I am giving up numbers and all ranking systems for 40 days, when I shall, just like Moses, wander aimlessly through the desert, with no clue if I’m going the right way, so that I have to listen extra carefully to what God is telling me.

Why?


All the ratings in my life are starting to distract me from my mission: to try to promote peace and hope in this world as best I can. The measuring sticks surrounding me are essentially building a prison in which evaluation after evaluation tell me if I’m worth anything. My self-esteem goes up and down with the rankings for the day, so that I have no steady ground on which to write the stuff in my heart. I don’t want to know which topics bring more clicks, which issues the media like, which headlines to tweet.

I want 40 days to meet myself again, and learn that I’m fine with good Amazon ratings and with crappy ones … because I am loved by God either way. I want a month and a half to dig within myself for the stories only I can write, and to craft the ones that best contribute to my mission of hope.
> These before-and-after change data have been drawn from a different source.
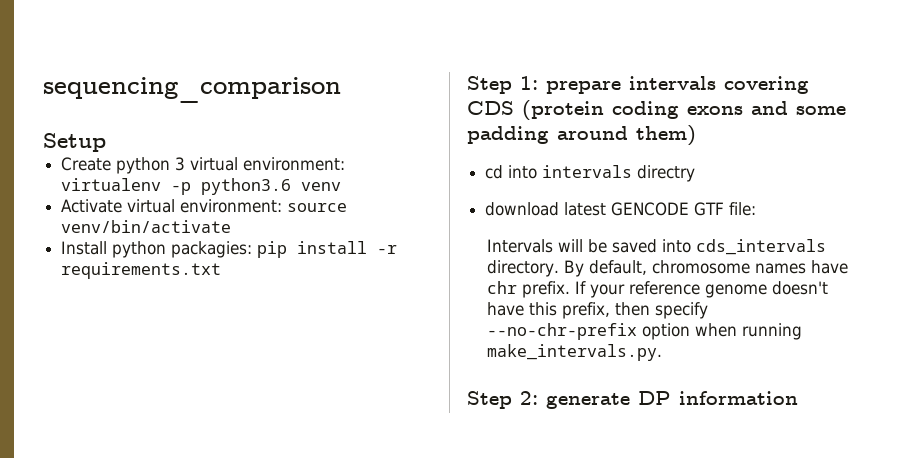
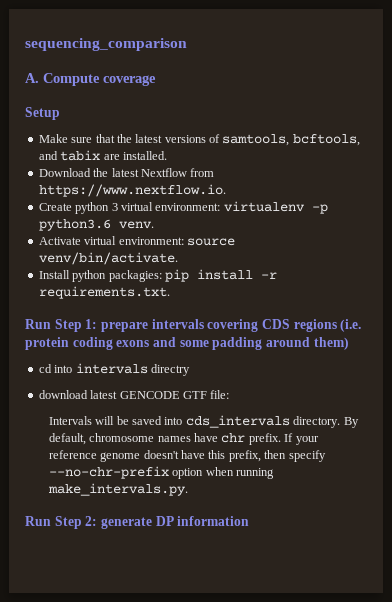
[43,133,106,152] Setup -> [25,73,156,86] [25,107,60,120] [38,134,360,146] [38,150,167,161] [38,168,215,177] [38,184,226,197] A. Compute coverage // Setup // Make sure that the latest versions of samtools, bcftools, and tabix are installed. // Download the latest Nextflow from https://www.nextflow.io.
[301,182,342,191] venv -> [118,221,154,229] venv.
[61,220,232,233] venv/bin/activate -> [38,252,178,265] venv/bin/activate.
[61,262,222,279] requirements.txt // -> [38,286,170,299] [25,319,51,329] requirements.txt. // Run
[522,100,604,120] (protein -> [293,319,362,332] [25,337,69,350] regions (i.e. protein
(663, 352) none -> [25,516,51,526] Run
I want to return to the wisdom of the following two passages that I read every morning as part of my prayer session:

All the good that you will do will come not from you but from the fact that you have allowed yourself, in the obedience of faith, to be used by God’s love. Think of this more and gradually you will be free from the need to prove yourself, and you can be more open to the power that will work through you without your knowing it. -Thomas Merton

Somewhere deep in our hearts we already know that success, fame, influence, power, and money do not give us the inner joy and peace we crave. Somewhere we can even sense a certain envy of those who have shed all false ambitions and found a deeper fulfillment in their relationship with God. Yes, somewhere we can even get a taste of that mysterious joy in the smile of those who have nothing to lose. –Henri Nouwen

Wouldn’t it be great if we had a website where God would give us our real ranking each day? Based on how well we were living truth and goodness and love? Where we could base our identify and approval ratings on the stuff that really matters?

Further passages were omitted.